Make possible to not use fast math

illwieckz commented 2 years ago

See:

https://github.com/Unity-Technologies/crunch/pull/16 by @blaztinn

He said:

Without fast math we get the same output for the same input on all the platforms and architectures.

Otherwise the shasum of output was different on different machines that compressed the same input.

So we may want to disable fast-math, and maybe even pass -nofast-math to be 100% sure some environment variables doesn't introduce it again. The related patch only affects the legacy Makefile so someone has to implement it in CMake as well.

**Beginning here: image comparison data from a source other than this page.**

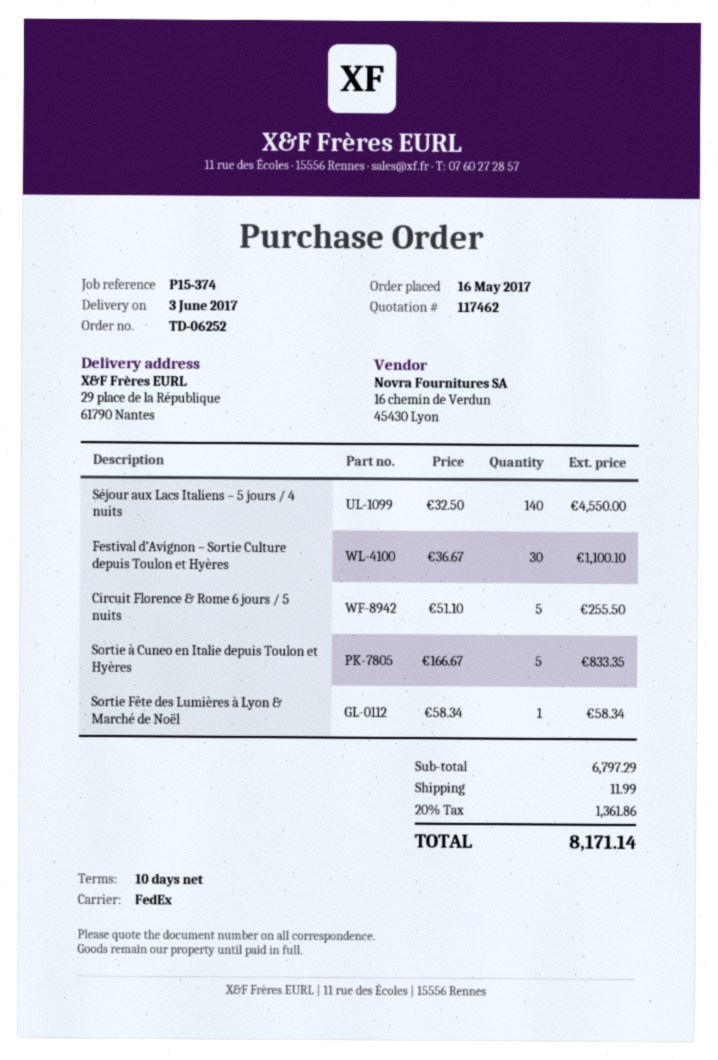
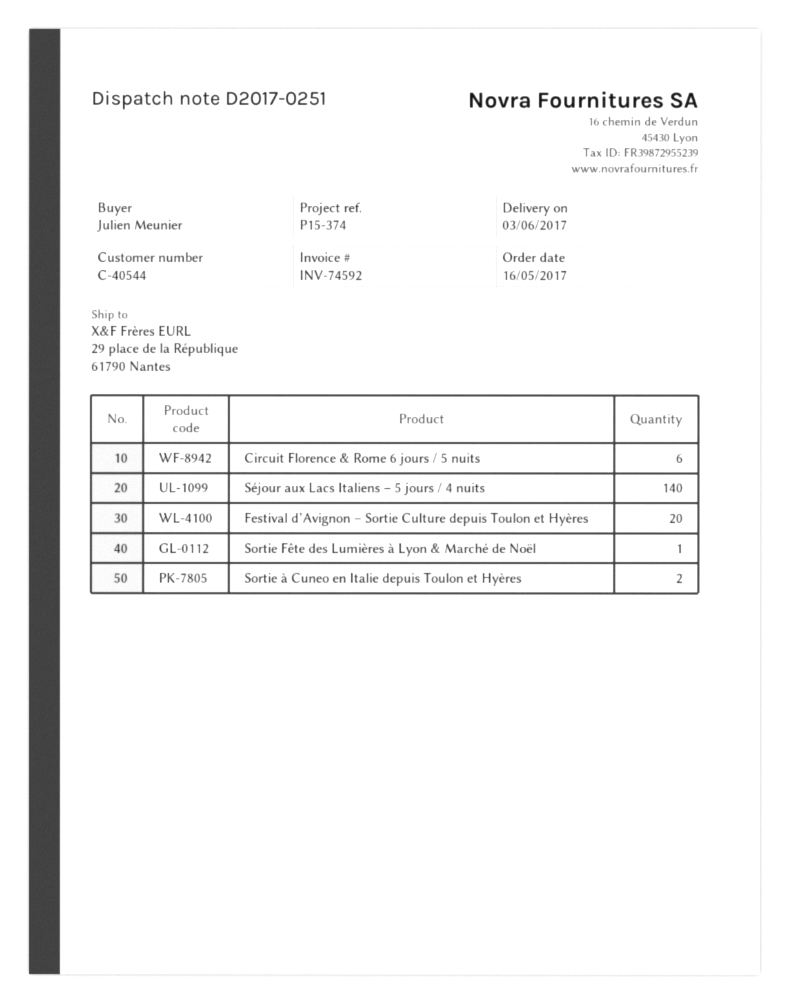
Festival d’Avignon – Sortie Culture depuis Toulon et Hyères: 30 -> 20
Circuit Florence & Rome 6 jours / 5 nuits: 5 -> 6
Sortie à Cuneo en Italie depuis Toulon et Hyères: 5 -> 2

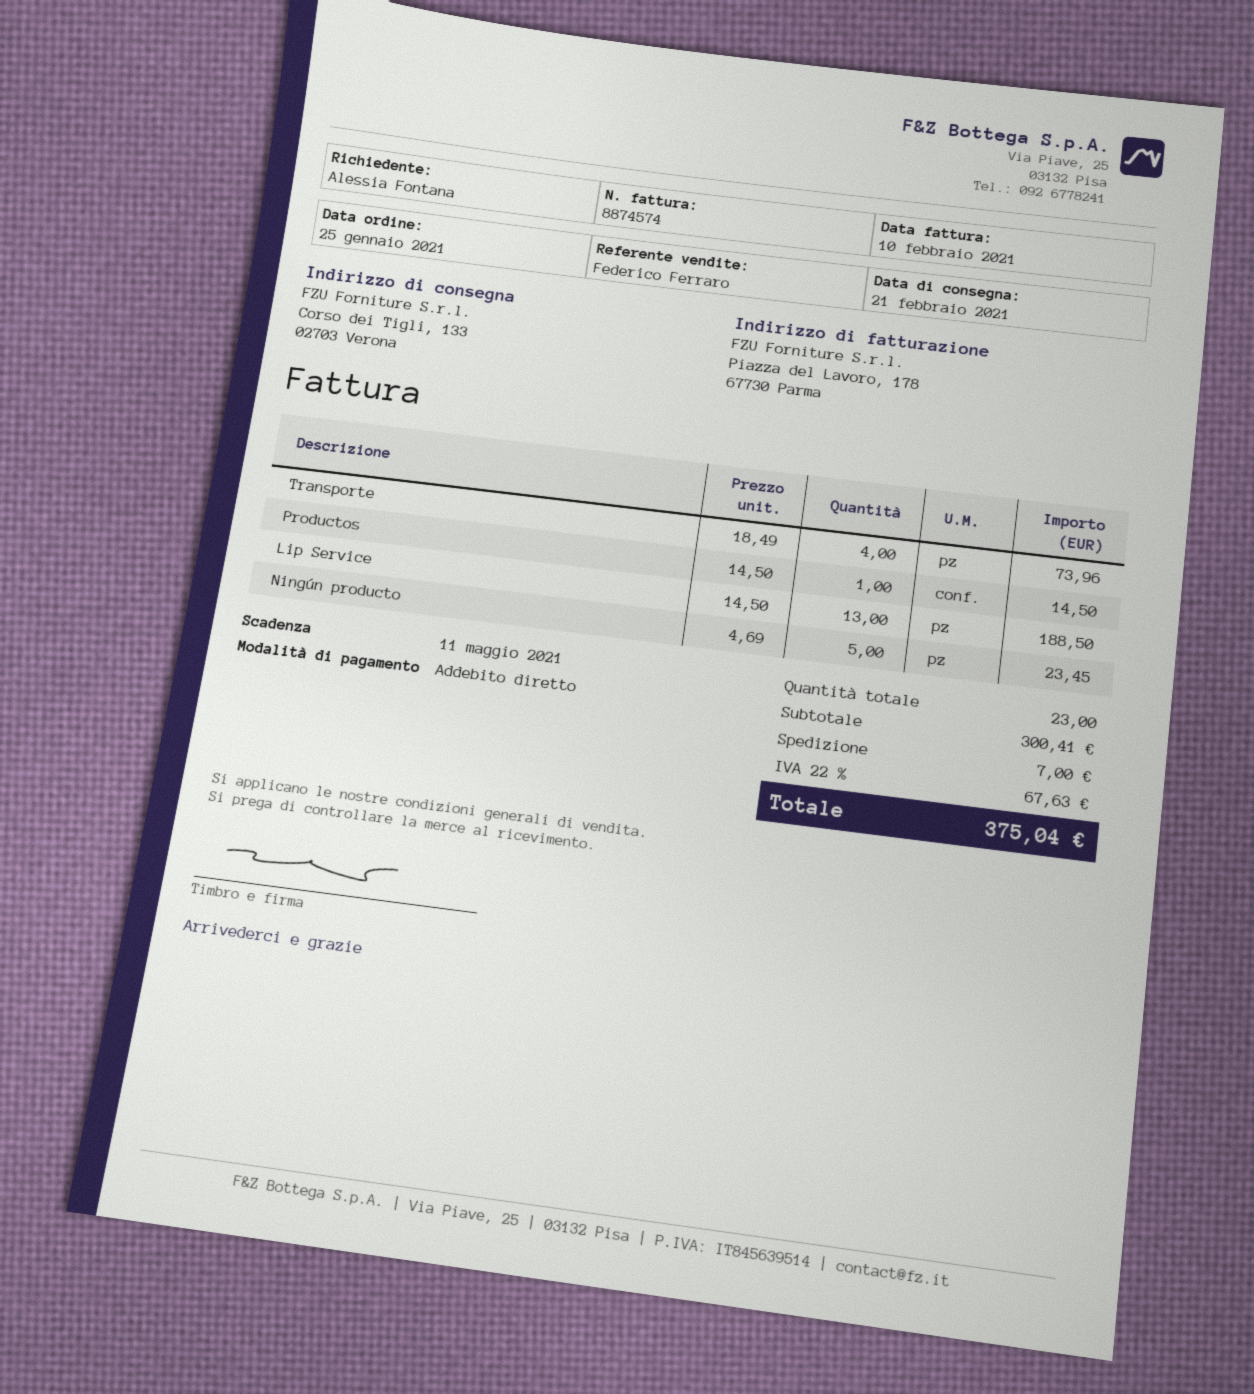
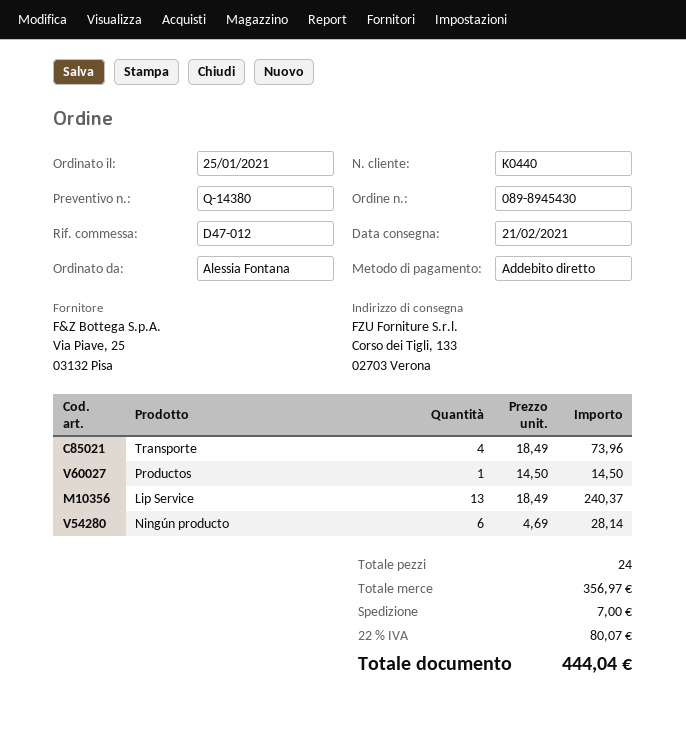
Lip Service: 13 x 14.50 = 188.50 -> 13 x 18.49 = 240.37
Ningún producto: 5 x 4.69 = 23.45 -> 6 x 4.69 = 28.14
total quantity: 23 -> 24
subtotal: 300.41 -> 356.97
tax: 22% = 67.63 -> 22% = 80.07
total: 375.04 -> 444.04

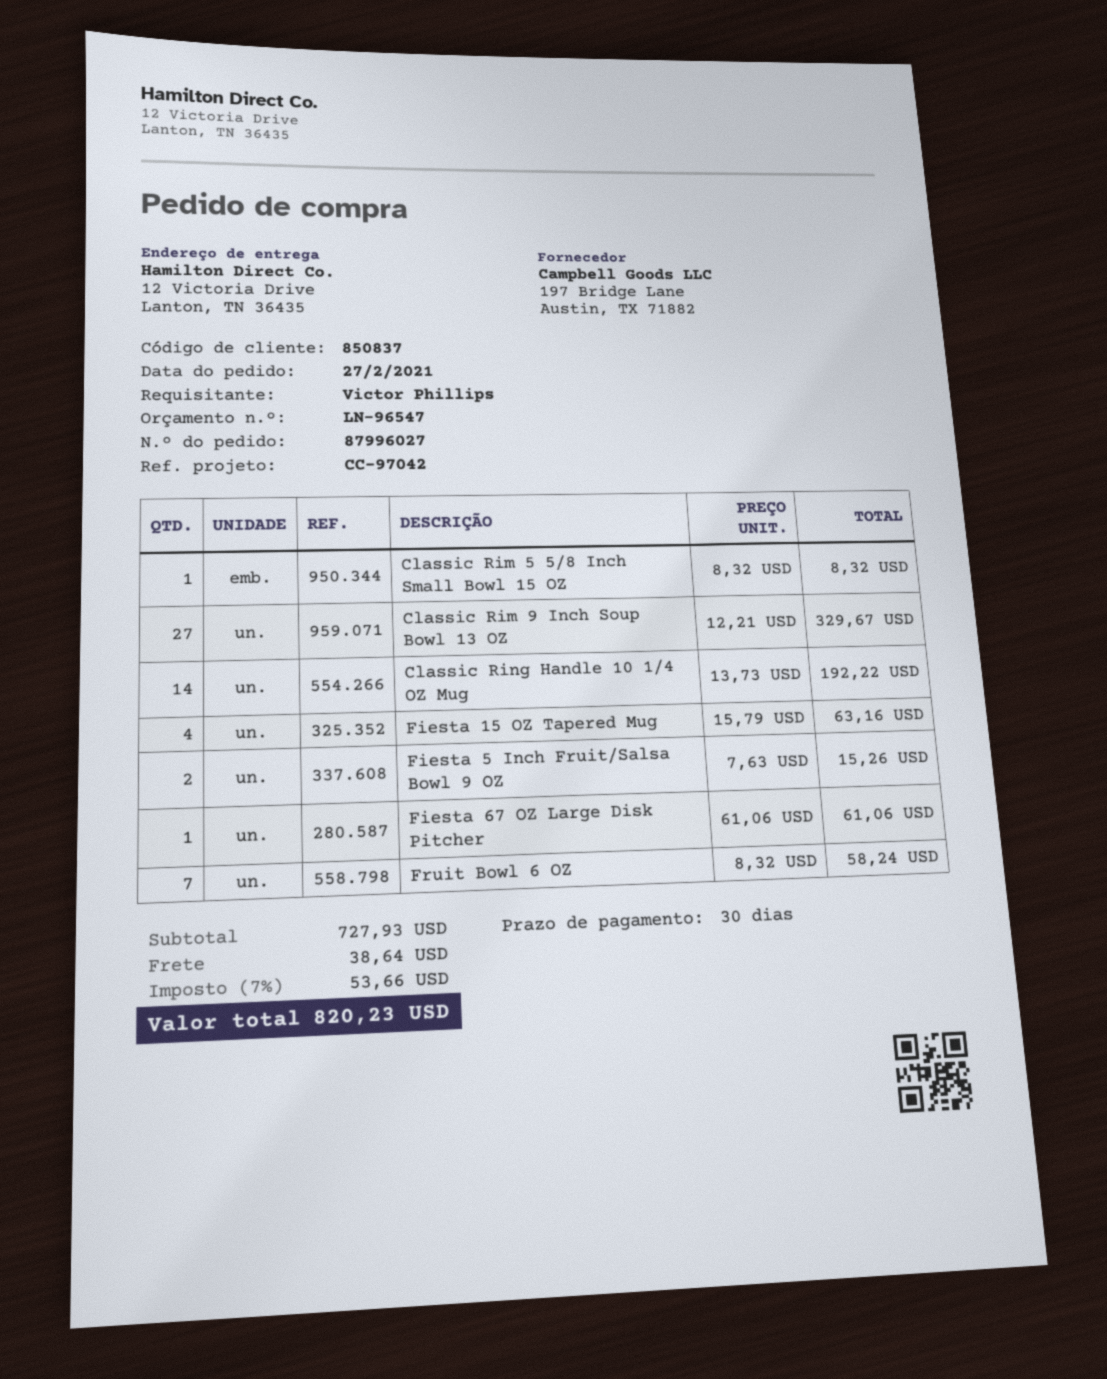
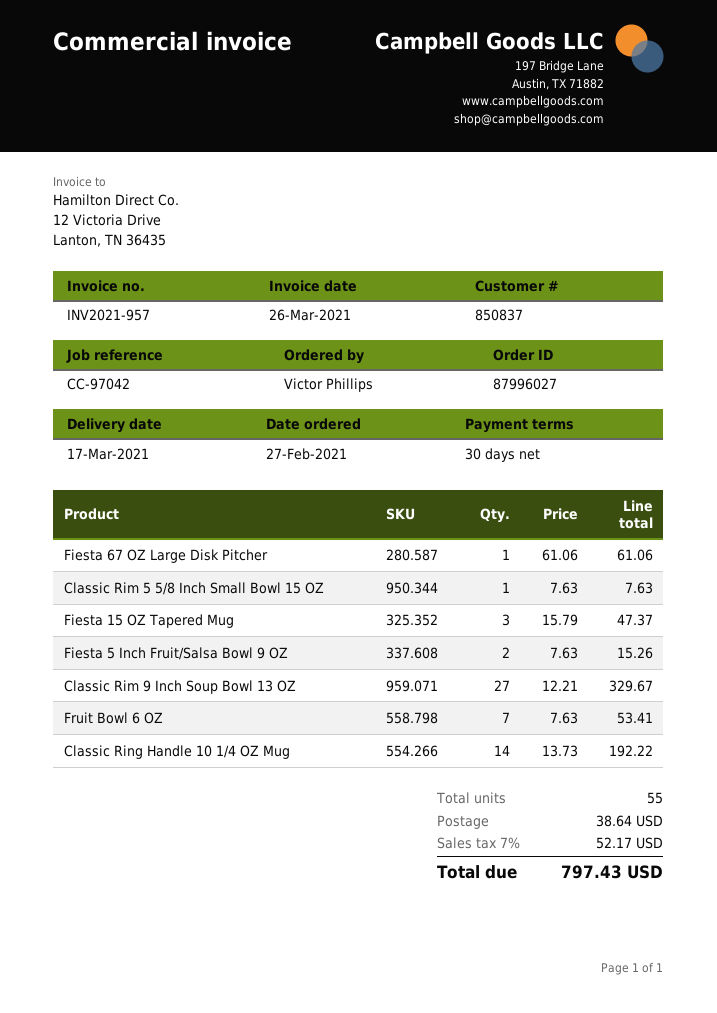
Classic Rim 5 5/8 Inch Small Bowl 15 OZ: 1 x 8.32 = 8.32 -> 1 x 7.63 = 7.63
Fiesta 15 OZ Tapered Mug: 4 x 15.79 = 63.16 -> 3 x 15.79 = 47.37
Fruit Bowl 6 OZ: 7 x 8.32 = 58.24 -> 7 x 7.63 = 53.41
tax: 7% = 53.66 -> 7% = 52.17
total: 820.23 -> 797.43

illwieckz commented 5 months ago

Some quotes from:

https://github.com/Unity-Technologies/crunch/pull/16

illwieckz dixit:

If I'm right, some “fast math” options may not only disable some checking, but also make possible to use some dedicated hardware that may even do more precise computation, and while that may not wrong, that may produce images with slight different colors and then checksum.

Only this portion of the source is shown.